Il Collins Dictionary ha scelto “vibe coding” come parola simbolo del 2025, una decisione che racconta più di un semplice fenomeno linguistico. È il ritratto di un anno in cui la tecnologia ha smesso di essere soltanto uno strumento tecnico e ha iniziato ad assomigliare a una conversazione. Una conversazione vera: fatta di sfumature, intuizioni, emozioni raccontate a parole normali. E da quelle parole, l’AI genera codice.
Il nuovo paradigma nato da un’idea di Andrej Karpathy
Il termine arriva da Andrej Karpathy, figura centrale nell’evoluzione dell’AI moderna, che ha provato a spiegare così l’improvviso cambio di rotta: non più righe di linguaggi complessi, ma intenzioni tradotte da modelli linguistici capaci di trasformare quei desideri in un sito funzionante, un’app, uno script. Il programmatore non scompare, ma cambia ruolo. Diventa una sorta di direttore d’orchestra che racconta all’AI il ritmo, il tono, l’atmosfera del progetto.
E questa è forse la parte più interessante: il vibe coding non riguarda solo la programmazione, ma il modo in cui ci rapportiamo alla tecnologia. È come dire alle macchine: “Ecco come vorrei che fosse questa cosa” e vedere quell’idea prendere forma senza dover pensare alla sintassi giusta o ai mille vincoli tecnici del passato.
Dal corpus linguistico alla vita reale: la ragione della scelta
Per arrivare alla parola dell’anno, il Collins ha passato al setaccio il suo archivio da oltre 24 miliardi di parole, un osservatorio gigantesco su giornali, social, blog, libri, conversazioni digitali. E quel che emerge è evidente: l’AI non è più qualcosa “di nicchia”, ma una presenza quotidiana. Produce immagini, monologa con noi, scrive codice, riconosce ciò che diciamo senza dover essere educata come una macchina del tempo passato.
Il CEO Alex Beecroft ha definito il vibe coding “la collisione tra autenticità umana e automazione intelligente”, una frase che allinea perfettamente il presente: stiamo imparando a parlare con la tecnologia non come con uno strumento, ma come con un collaboratore.

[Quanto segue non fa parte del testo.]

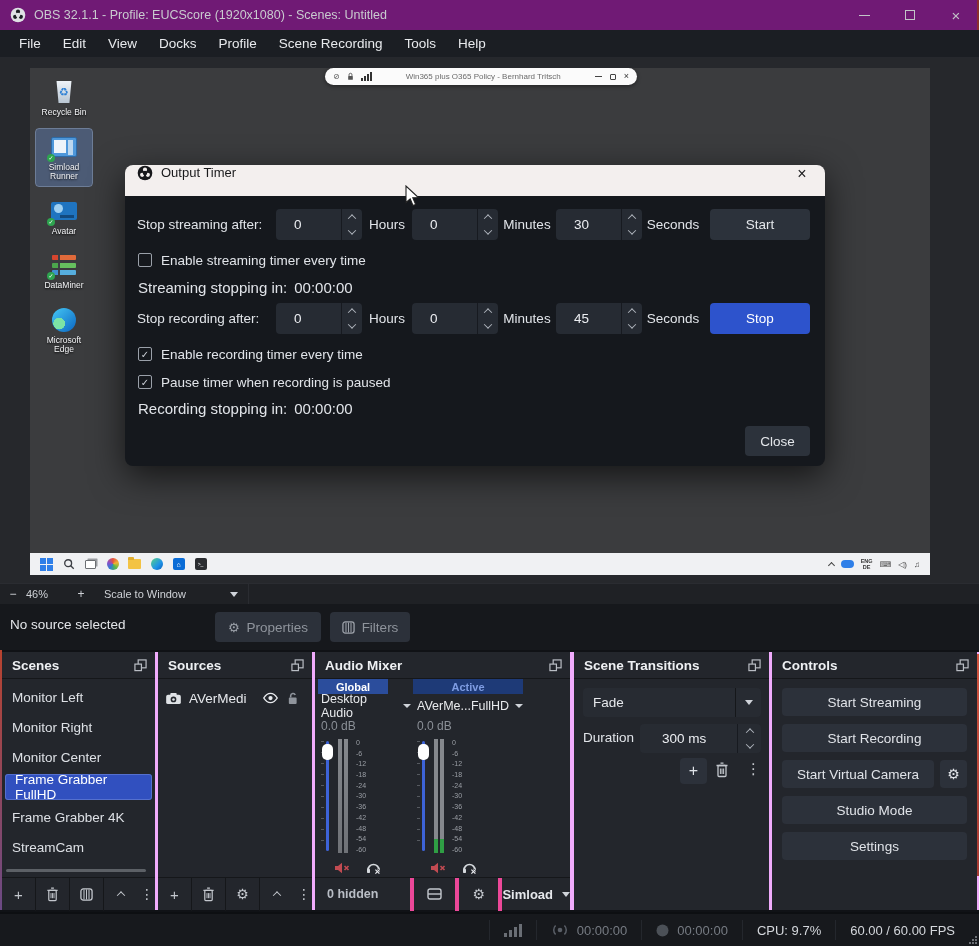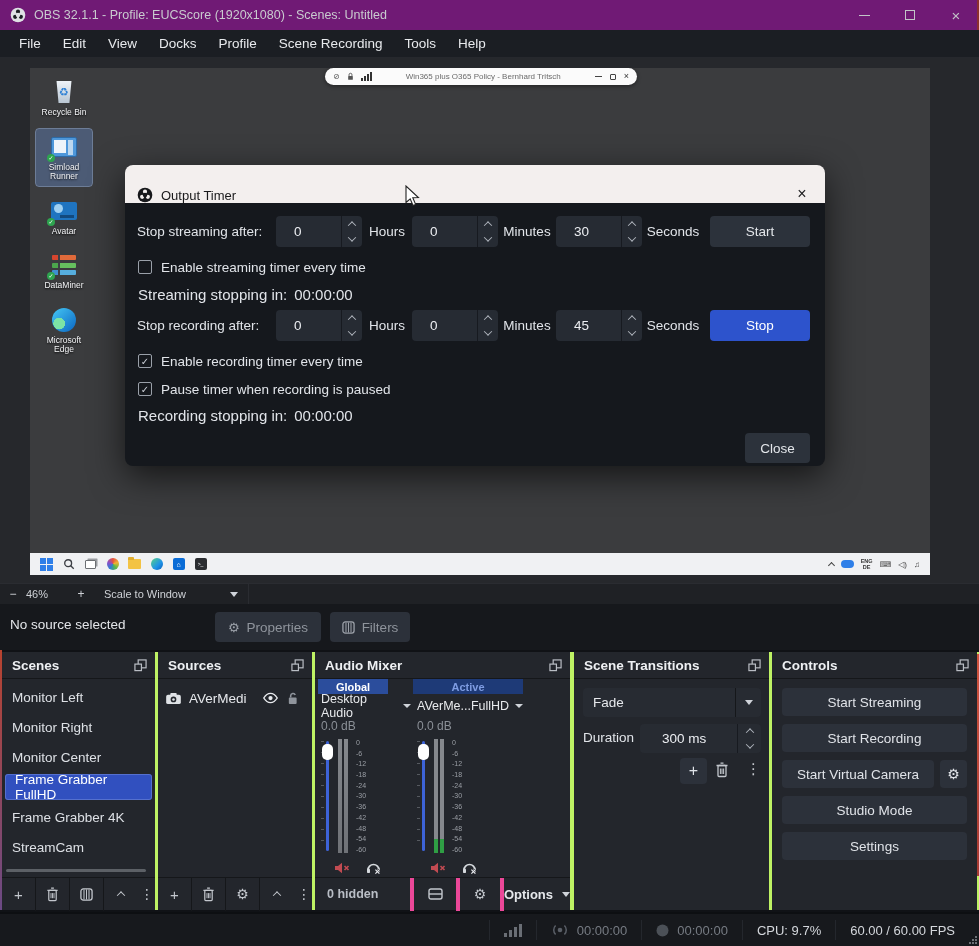--- a/index.html
+++ b/index.html
@@ -76,7 +76,7 @@
 
   
   .dialog{position:absolute;left:125px;top:165px;width:700px;height:301px;z-index:20;border-radius:8px;box-shadow:0 10px 34px rgba(0,0,0,.65);background:#15181d}
-  .dlg-tb{height:38px;background:#f3efee;border-radius:8px 8px 0 0;display:flex;align-items:flex-end;padding:0 12px}
+  .dlg-tb{height:31px;background:#f3efee;border-radius:8px 8px 0 0;display:flex;align-items:flex-start;padding:0 12px}
   .dlg-title{font-size:13px;color:#19191b;margin-left:8px}
   .dlg-x{margin-left:auto;font-size:16px;color:#202022;width:22px;text-align:center}
   .dlg-body{position:relative;height:270px}

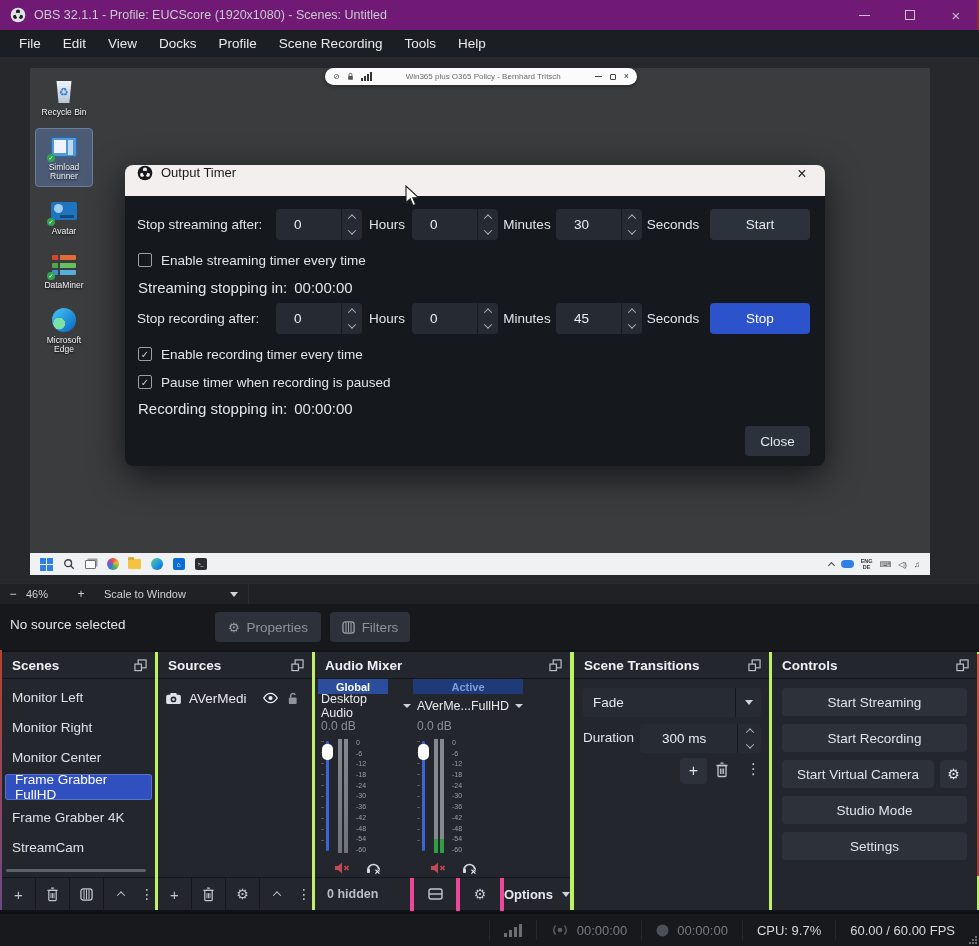--- a/index.html
+++ b/index.html
@@ -115,7 +115,7 @@
   .tbbtn .g{font-size:13px;color:#9ca1a9}
 
   
-  .docks{position:absolute;top:652px;left:0;right:0;height:258px;background:#bef264}
+  .docks{position:absolute;top:652px;left:0;right:0;height:258px;background:#f0abfc}
   .panel{position:absolute;top:0;height:258px;background:#23262c}
   .ph{height:27px;display:flex;align-items:center;padding:0 8px 0 10px;border-bottom:1px solid #15171a}
   .ph .t{font-weight:bold;font-size:13.5px;color:#eef0f3}

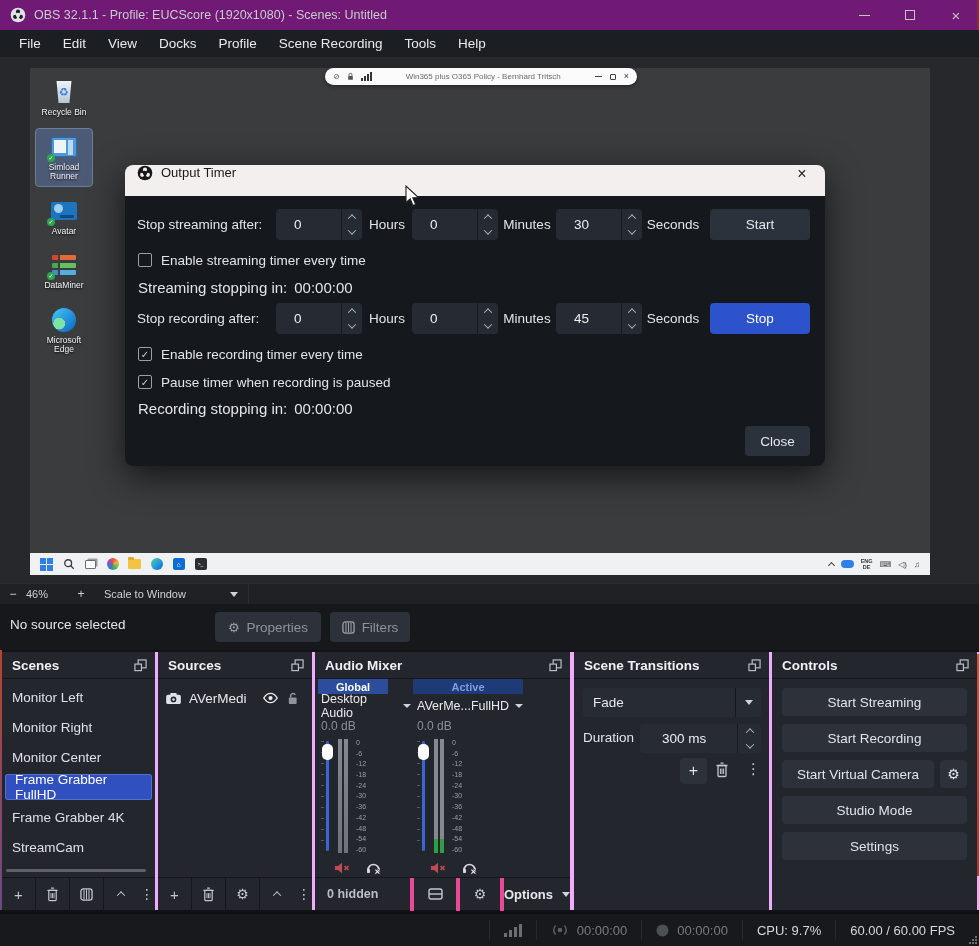--- a/index.html
+++ b/index.html
@@ -719,7 +719,7 @@
         </span>
       <span class="mfcell" style="width:44px;color:#c3c7cd;font-size:14px">⚙</span>
       <span class="mfcell" style="flex:1;border-right:none;gap:9px;font-weight:bold;font-size:13px;color:#e6e8ec">
-        <span>Options</span>
+        <span>Simload</span>
           <span class="caret"></span>
       </span>
     </div>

Molto più della programmazione: un simbolo culturale
Il vibe coding è diventato rapidamente una metafora di un’intera epoca. Spiega perché sempre più persone, anche senza competenze informatiche, riescono a creare prototipi, modelli, applicazioni. Il confine tra “utente inesperto” e “creatore” è quasi scomparso: è il linguaggio stesso a diventare uno strumento tecnologico.
È una rivoluzione gentile, silenziosa. Non fatta di chip o algoritmi, ma di parole.
Le altre parole che raccontano il 2025: tra corpo, robot e nuove vacanze
Nella corsa alla parola dell’anno non c’era solo il vibe coding. Il Collins ha evidenziato altre tendenze che definiscono questo momento storico.
Biohacking: la sperimentazione sul corpo, dal potenziamento personale ai microchip sottopelle. È il racconto di una società ossessionata dalla salute, dal miglioramento e dal controllo di ogni aspetto vitale.
Clanker: un termine nato dalla cultura pop, soprattutto da Star Wars, usato per descrivere quei robot metallici che popolano film e videogiochi. Uno specchio ironico della nostra relazione sempre più intima con le macchine.
Glaze: l’arte dell’adulare, spesso in modo esagerato. Un gesto che da sempre accompagna i rapporti umani, ma che nel 2025 assume un peso particolare nella cultura dei social e delle interazioni veloci.
Taskmasking: l’illusione della produttività. Una parola che svela una verità diffusa: sembrare impegnati spesso conta più dell’essere davvero concentrati.
Coolcation: le vacanze al fresco, la fuga dalla calura estrema. Una risposta creativa ai cambiamenti climatici, un modo nuovo di interpretare il viaggio.
Un linguaggio che segue la tecnologia, e viceversa
Il 2025 è l’anno in cui il rapporto tra linguaggio e tecnologia si è stretto fino quasi a confondersi. Non parliamo più alle macchine “come a macchine”. Parliamo come a un partner di lavoro, a un collaboratore, a un assistente. Il vibe coding è solo il primo capitolo di un cambiamento più grande: un futuro in cui ciò che immaginiamo potrà essere realizzato semplicemente descrivendolo.
È una rivoluzione che nasce dalle parole. E che, per la prima volta, mette tutti nella condizione di creare.